Una deriva. Se c’è qualcosa di cui si può occupare l’arte, nel tentativo della riemersione che riporti la società contemporanea all’aria aperta e respirabile, è mettere in scena la deriva rivelando gli spazi di navigazione e i materiali che stanno per sommergerla. Quando già non l’hanno fatto. Di questo sentimento profondamente umano si nutre la nuova ricerca di Roberto Latini – Libero Fortebraccio Teatro, dal titolo Noosfera, che l’ha portato in scena dapprima con Lucignolo (leggi la recensione) – innescando una favola nera nell’attrazione del Paese dei Balocchi – e ora con Titanic, la naturale simbiosi simbolica che dall’attrazione del viaggio ludico produce un naufragio.

Nell’acqua perdeva i propri sostegni il Pinocchio della prima parte, proprio nell’acqua scopriamo il grido ansimante, a pugni chiusi, di un uomo disperso nella vastità del mare largo, un mare nel mare il transatlantico che perde la rotta, un iceberg insidia la sua sopravvivenza, “rompete le righe”, grida con la voce rotta da un pianto finale.

Così apre un monologo intenso e vibrante, dietro un velo sottile ma impenetrabile, che quasi non si vede ma c’è, che è inutile eludere con lo sguardo cercando l’attore dietro: il velo c’è; in scena una sedia, immersa in un cumulo di terra bianca opaca, un solo difficile contatto per un telefono antico nero, lasciato sulla cima, e sulla sedia lui – l’uomo – confinato in un grido ingabbiato. Si ostina a dire che “non è successo niente”, mentre piange e sconta l’illusione di non vedere la distruzione imminente. Seduti sulla frana, sembra dire, dove siamo tutti. Un megafono tenta di amplificare il suo grido, ma nella poeticità di un dolore manifesto solo il dolore si amplifica. Sarà una pioggia caduta a generare l’immagine più forte, un pioggia dal basso, scavata in quella terra che capiamo ora essere sale, Latini impugna l’arma come può e scava, scava senza sosta e di quel sale è sporcato, corrotto, sepolto.

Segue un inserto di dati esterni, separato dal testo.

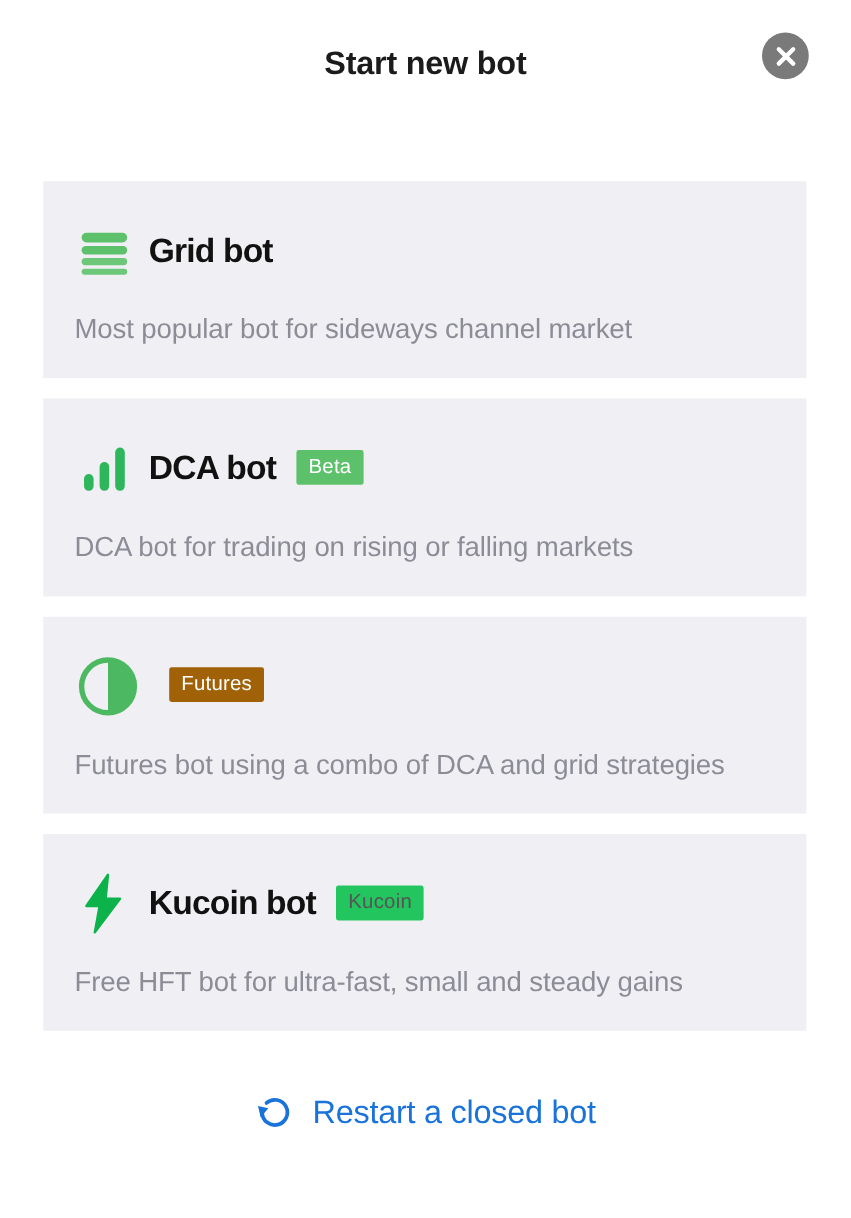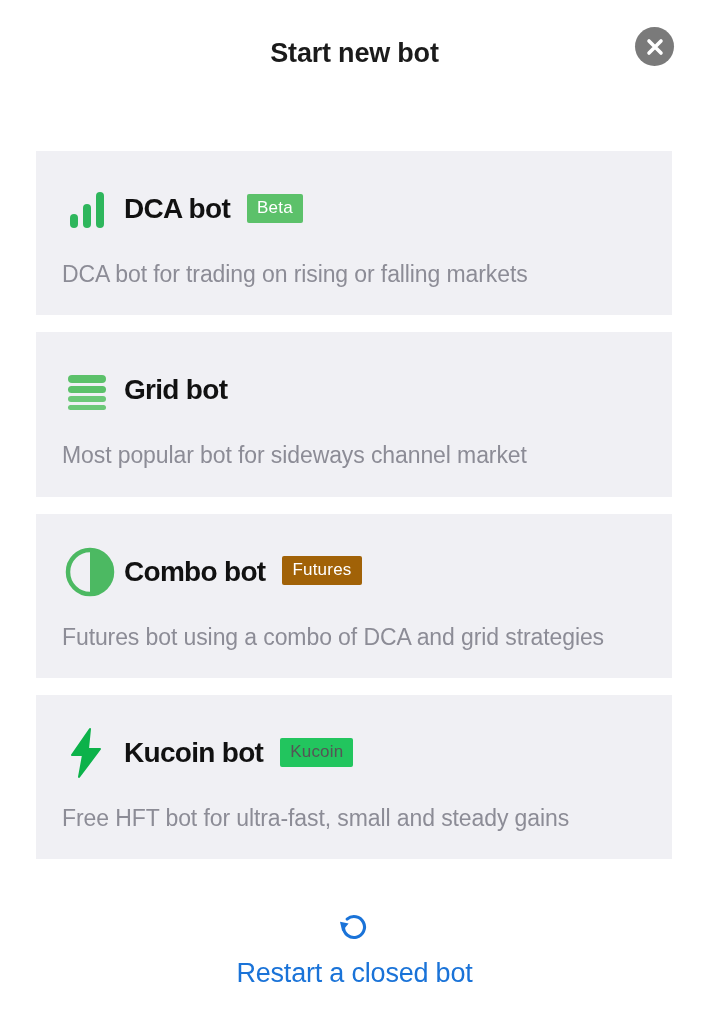--- a/index.html
+++ b/index.html
@@ -161,21 +161,6 @@
       <div class="card-head">
         <span class="card-icon">
           <svg width="46" height="46" viewBox="0 0 46 46">
-            <rect x="6" y="28" width="8" height="14" rx="4" fill="#2eb65c"></rect>
-            <rect x="19" y="18" width="8" height="24" rx="4" fill="#2eb65c"></rect>
-            <rect x="32" y="6" width="8" height="36" rx="4" fill="#2eb65c"></rect>
-          </svg>
-        </span>
-        <span class="card-title">DCA bot</span>
-        <span class="badge badge-beta">Beta</span>
-      </div>
-      <div class="card-desc">DCA bot for trading on rising or falling markets</div>
-    </div>
-
-    <div class="bot-card">
-      <div class="card-head">
-        <span class="card-icon">
-          <svg width="46" height="46" viewBox="0 0 46 46">
             <rect x="4" y="8" width="38" height="8" rx="4" fill="#5cc16a"></rect>
             <rect x="4" y="19" width="38" height="7" rx="3.5" fill="#5cc16a"></rect>
             <rect x="4" y="29" width="38" height="6" rx="3" fill="#6cc878"></rect>
@@ -185,6 +170,21 @@
         <span class="card-title">Grid bot</span>
       </div>
       <div class="card-desc">Most popular bot for sideways channel market</div>
+    </div>
+
+    <div class="bot-card">
+      <div class="card-head">
+        <span class="card-icon">
+          <svg width="46" height="46" viewBox="0 0 46 46">
+            <rect x="6" y="28" width="8" height="14" rx="4" fill="#2eb65c"></rect>
+            <rect x="19" y="18" width="8" height="24" rx="4" fill="#2eb65c"></rect>
+            <rect x="32" y="6" width="8" height="36" rx="4" fill="#2eb65c"></rect>
+          </svg>
+        </span>
+        <span class="card-title">DCA bot</span>
+        <span class="badge badge-beta">Beta</span>
+      </div>
+      <div class="card-desc">DCA bot for trading on rising or falling markets</div>
     </div>
 
     <div class="bot-card">

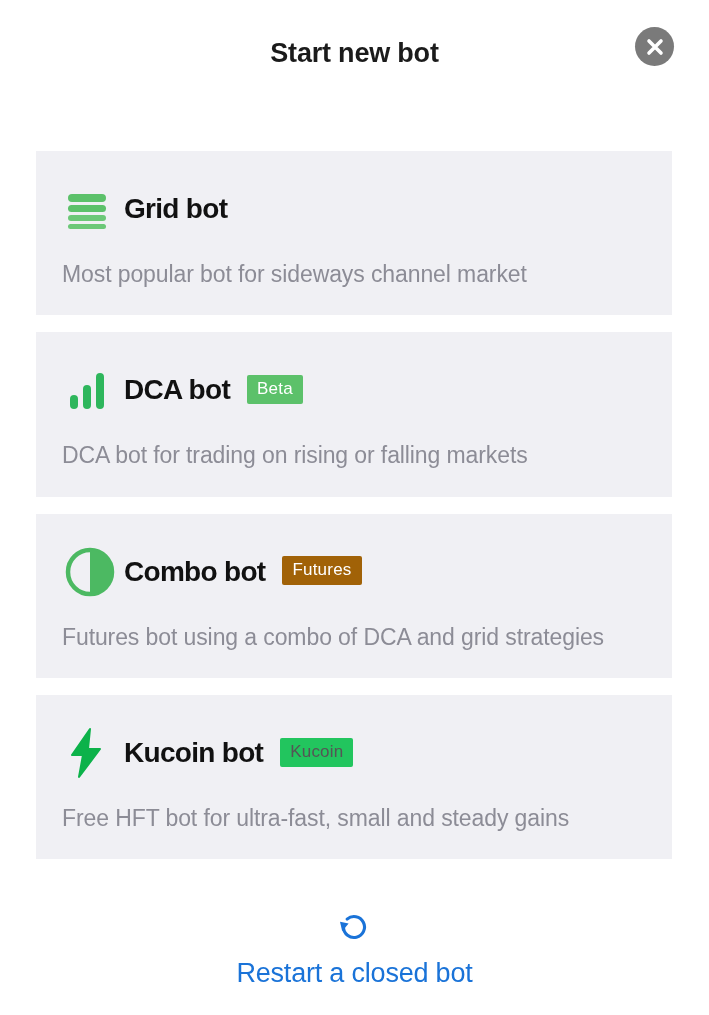--- a/index.html
+++ b/index.html
@@ -195,7 +195,6 @@
             <path d="M26 4 A22 22 0 0 1 26 48 Z" fill="#4cb962"></path>
           </svg>
         </span>
-        <span class="card-title">Combo bot</span>
         <span class="badge badge-futures">Futures</span>
       </div>
       <div class="card-desc">Futures bot using a combo of DCA and grid strategies</div>

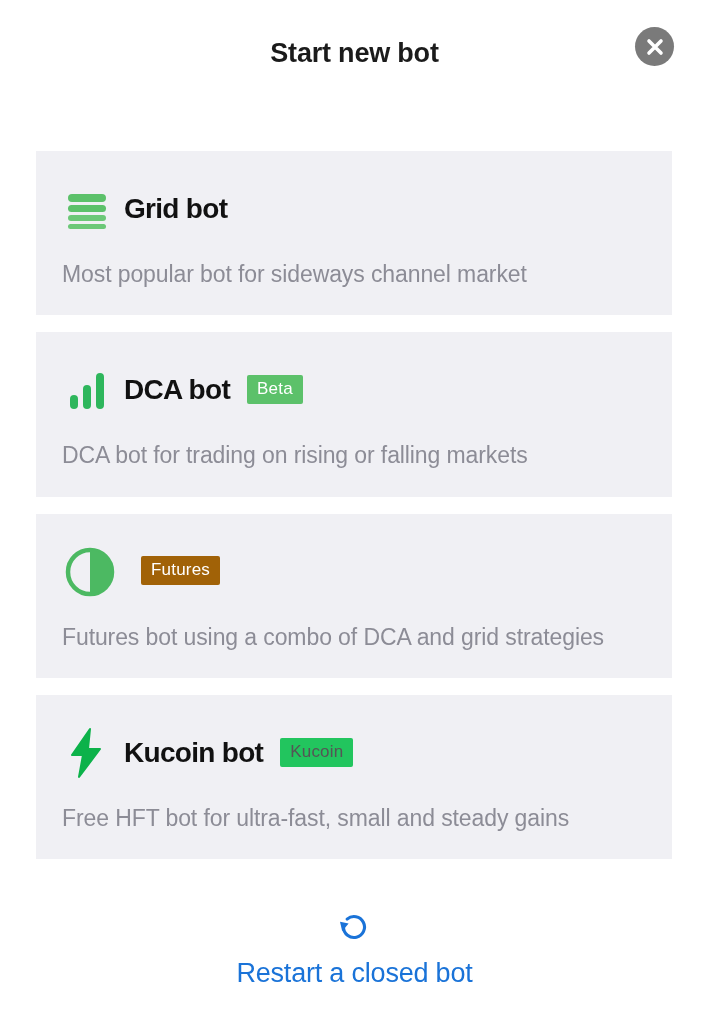--- a/index.html
+++ b/index.html
@@ -136,7 +136,6 @@
     letter-spacing: -0.2px;
     text-decoration: none;
     cursor: pointer;
-    flex-direction: column;
   }
   .restart-link svg { display: block; }
 </style>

Vittima è l’uomo, della propria azione, del suo stesso tentativo di salvarsi che salvare non può, vittima del gesto e della rimozione: dopo averla scavata, quella terra di sale, la percuote, ma la terra è se stesso come lui è proprio la nave che vi affonda. Così è che Latini riduce il declino di una civiltà che affoga cantando, rinnova il suo grido piangente mostrando se stesso mentre annega, l’umanità che finisce nella fine dell’uomo solo. Passione è il suo teatro, compiuto senza cercare giustificazione nell’intellettualismo, ma azione. Anche se maggiore è la dispersione fra voler dire e dire e più larghe sono le maglie della tensione drammaturgica, anche se forse la scelta di un finale troppo frettoloso e che non rende giustizia alla creazione è da rivedere, Latini si conferma capace di creare immagini di una poeticità disarmante e una punta massima dell’espressione artistica, quella che non recede il passo di fronte al declino ma lo affronta, se lo passa attraverso, lo assimila e ne piange, rinnegandolo mai.